Returns the period DataFrames resampled to sampling_period using the provided aggregation function. If anomaly_col is False, periods indices will also be reset to start from a round date, in order to keep them aligned with any subsequently resampled labels.

Parameters:
  • period_dfs (list) – the period DataFrames to resample.

  • sampling_period (str) – the new sampling period, as a valid argument to pd.Timedelta.

  • agg (str) – the aggregation function defining the resampling (e.g. mean, median or max).

  • anomaly_col (bool) – whether the provided DataFrames have an Anomaly column, to resample differently.

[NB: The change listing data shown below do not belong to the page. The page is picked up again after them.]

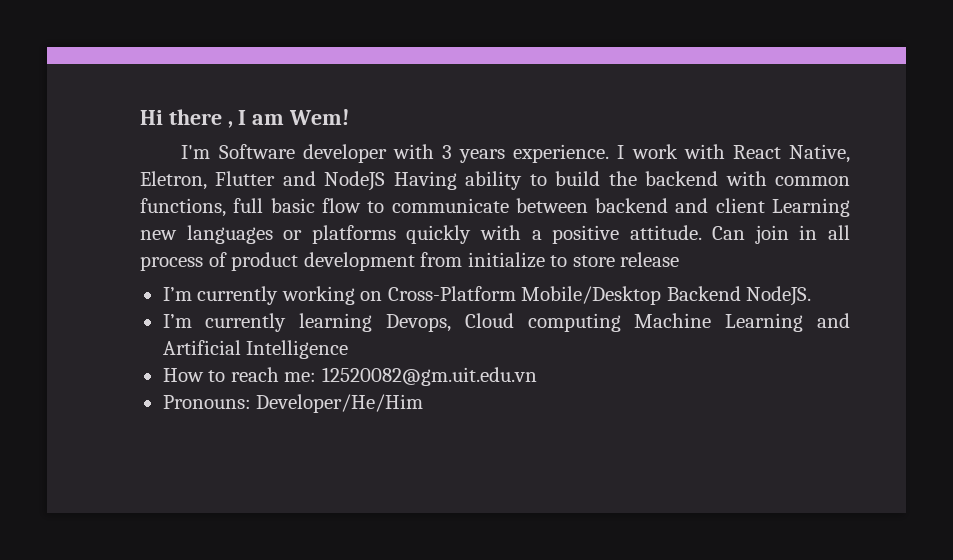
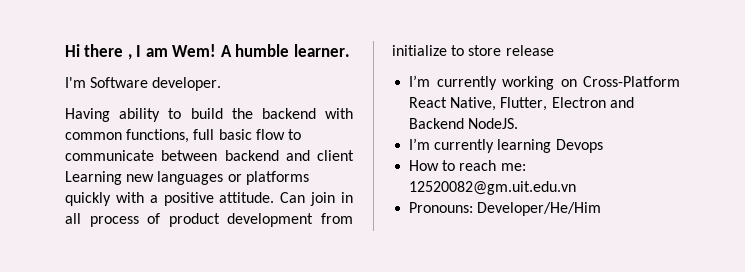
+ A humble learner.
- I'm Software developer with 3 years experience. I work with React Native, Eletron, Flutter and NodeJS Having ability to build the backend with common functions, full basic flow to communicate between backend and client Learning new languages or platforms quickly with a positive attitude.
+ I'm Software developer.
+ Having ability to build the backend with common functions, full basic flow to communicate between backend and client Learning new languages or platforms quickly with a positive attitude.
- I’m currently working on Cross-Platform Mobile/Desktop Backend NodeJS.
+ I’m currently working on Cross-Platform React Native, Flutter, Electron and Backend NodeJS.
- I’m currently learning Devops, Cloud computing Machine Learning and Artificial Intelligence
+ I’m currently learning Devops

  • pre_sampling_period (str|None) – original sampling period of the DataFrames. If None and anomaly_col is False, the original sampling period will be inferred from the first two records of the first DataFrame.

Returns:

the same periods with resampled records.

Return type:

list

timesead.data.preprocessing.exathlon.preprocess_exathlon_data(raw_data_dir: str, out_data_dir: str, app_ids: List[int] = set(APP_IDS) - {7, 8}, subsample: str = None)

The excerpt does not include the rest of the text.